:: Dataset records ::
=======

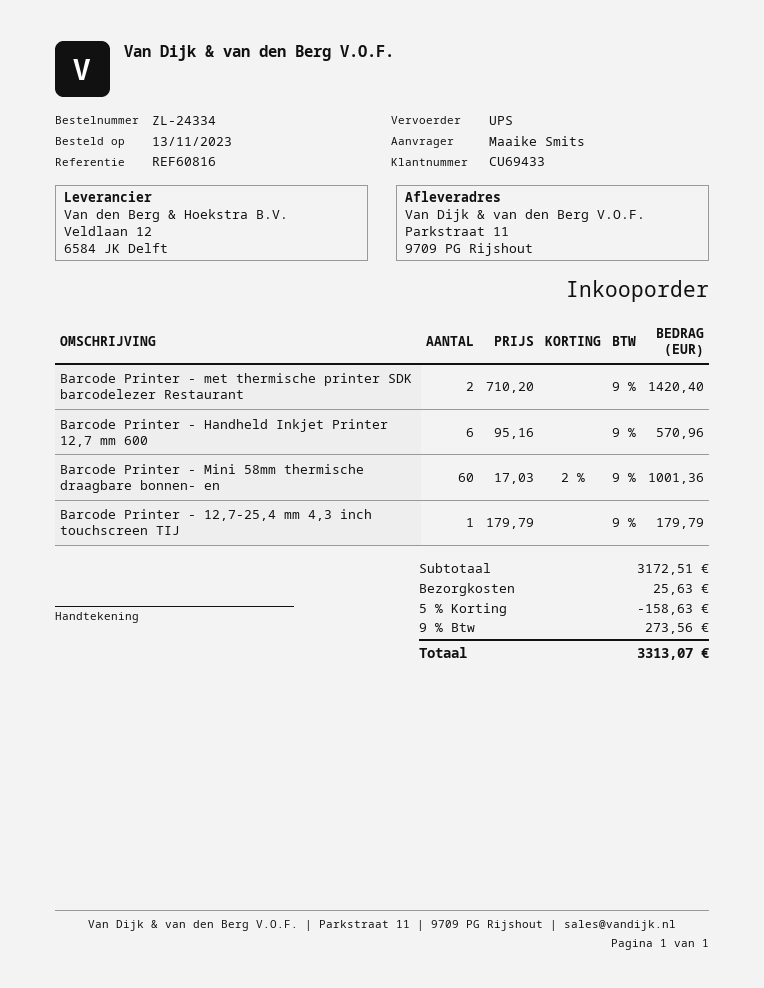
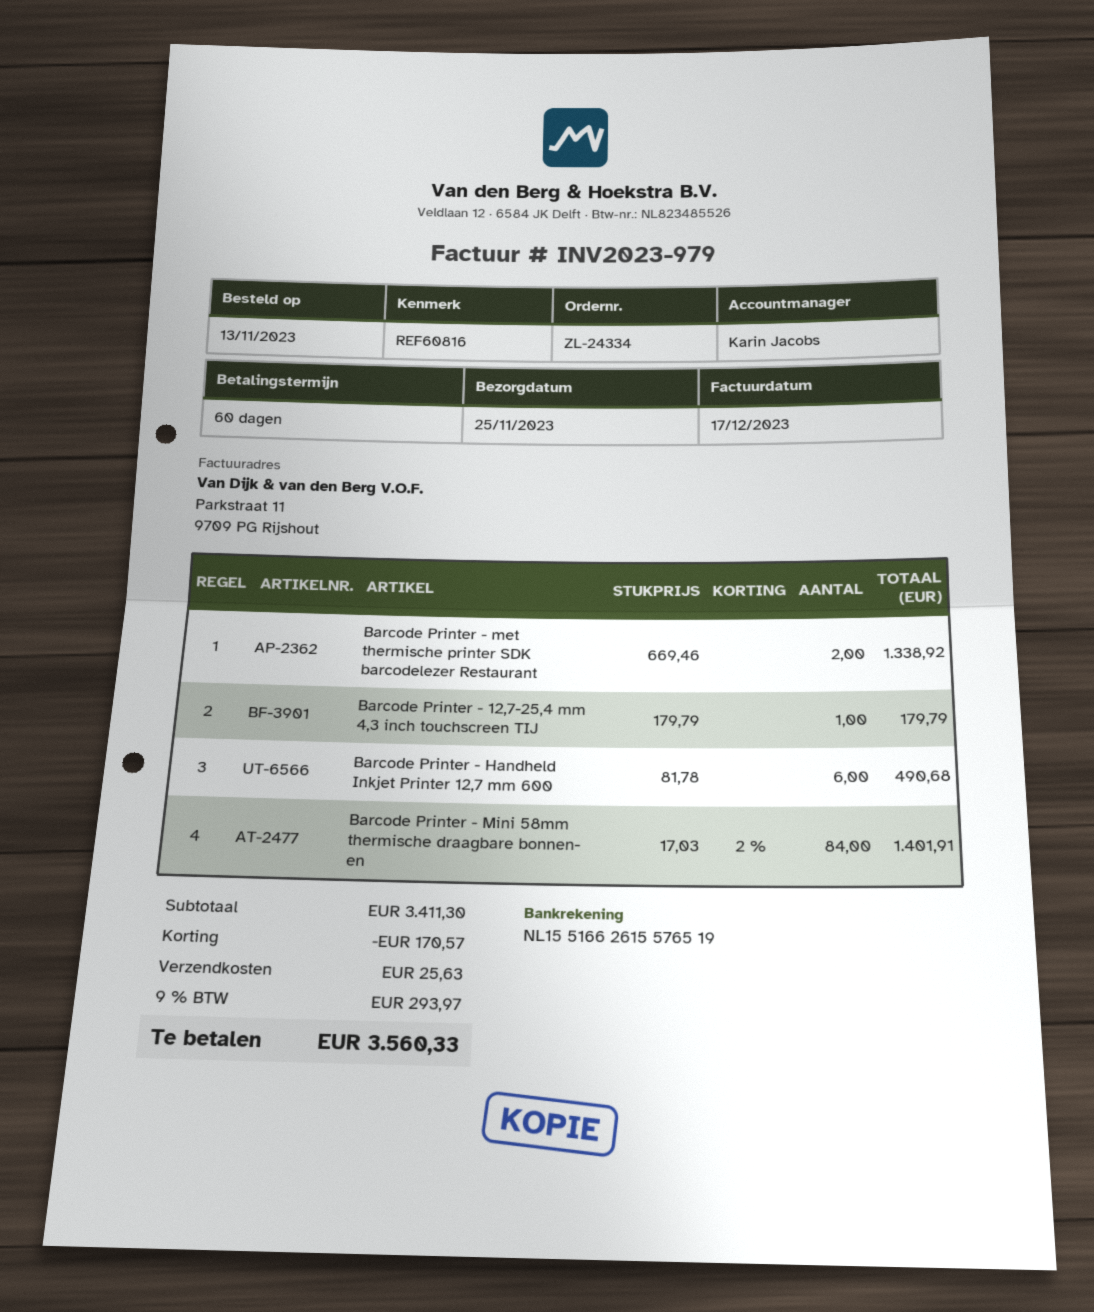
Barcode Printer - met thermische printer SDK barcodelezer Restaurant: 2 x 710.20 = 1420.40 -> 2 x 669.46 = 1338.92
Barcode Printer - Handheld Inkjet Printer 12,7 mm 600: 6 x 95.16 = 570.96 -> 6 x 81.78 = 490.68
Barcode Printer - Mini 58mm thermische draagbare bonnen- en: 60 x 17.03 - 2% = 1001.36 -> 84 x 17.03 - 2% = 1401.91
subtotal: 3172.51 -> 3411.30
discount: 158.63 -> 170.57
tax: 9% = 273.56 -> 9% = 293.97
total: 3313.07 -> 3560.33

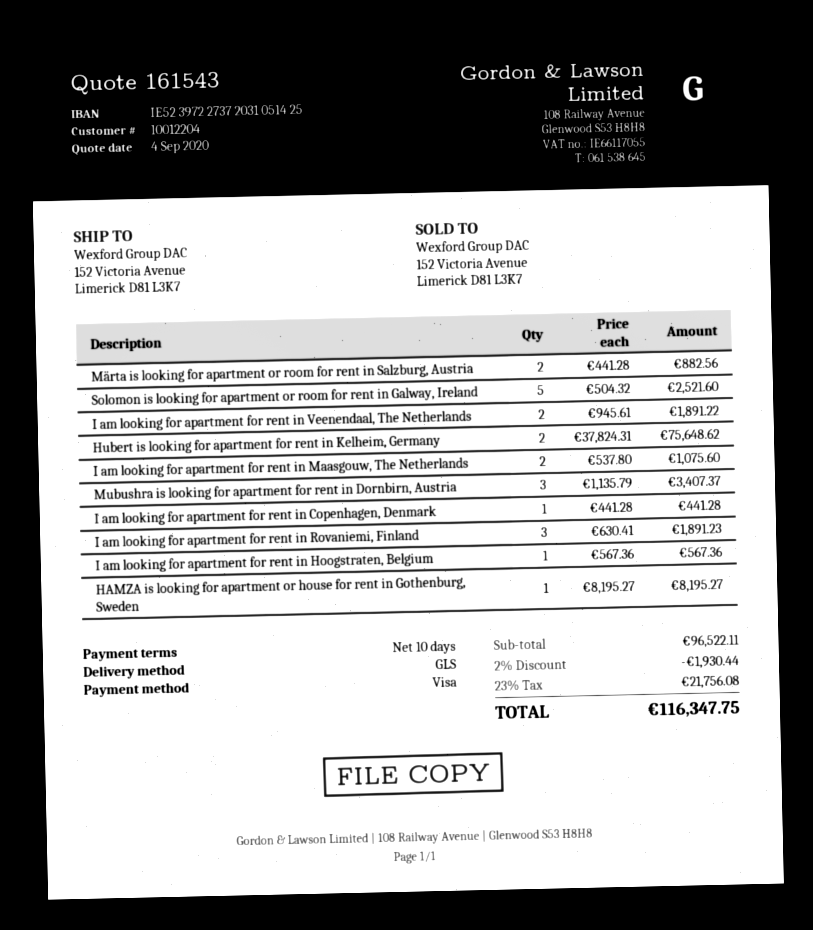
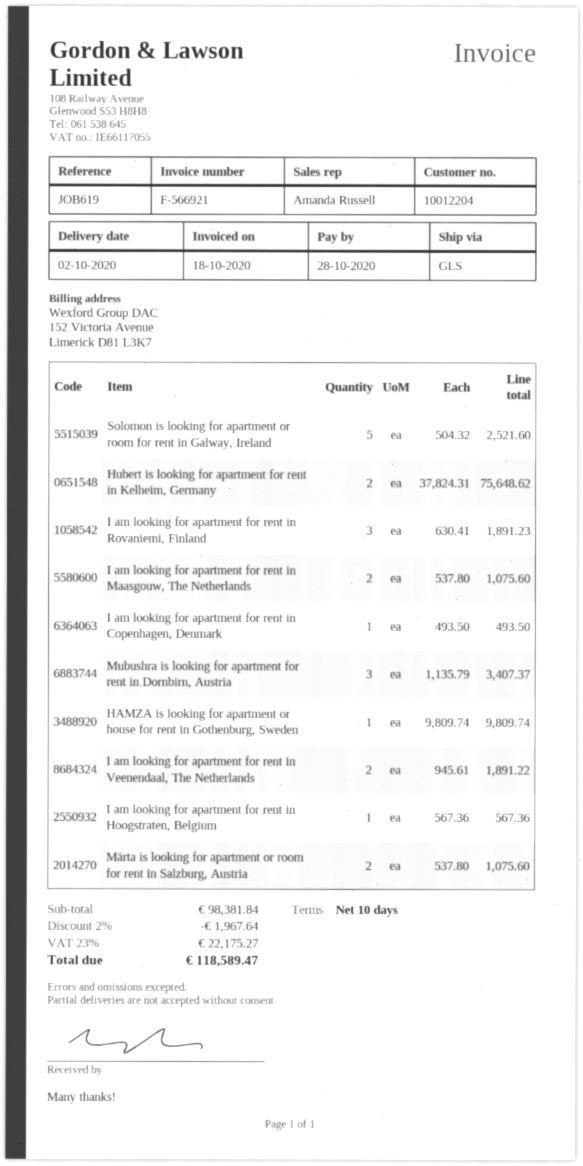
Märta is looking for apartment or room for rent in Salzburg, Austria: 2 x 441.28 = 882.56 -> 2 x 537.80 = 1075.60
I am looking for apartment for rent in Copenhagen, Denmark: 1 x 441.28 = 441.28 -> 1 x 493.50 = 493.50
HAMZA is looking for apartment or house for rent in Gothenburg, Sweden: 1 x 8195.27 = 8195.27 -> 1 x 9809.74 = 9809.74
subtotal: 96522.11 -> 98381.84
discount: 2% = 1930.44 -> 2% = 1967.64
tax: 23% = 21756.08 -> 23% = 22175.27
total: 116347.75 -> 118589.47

=======

:: What you are asked to do ::
Output only a verbatim copy of the lines spanning from the line that contains "Märta is looking" to the end of the records above.

:: Problem solution ::
Märta is looking for apartment or room for rent in Salzburg, Austria: 2 x 441.28 = 882.56 -> 2 x 537.80 = 1075.60
I am looking for apartment for rent in Copenhagen, Denmark: 1 x 441.28 = 441.28 -> 1 x 493.50 = 493.50
HAMZA is looking for apartment or house for rent in Gothenburg, Sweden: 1 x 8195.27 = 8195.27 -> 1 x 9809.74 = 9809.74
subtotal: 96522.11 -> 98381.84
discount: 2% = 1930.44 -> 2% = 1967.64
tax: 23% = 21756.08 -> 23% = 22175.27
total: 116347.75 -> 118589.47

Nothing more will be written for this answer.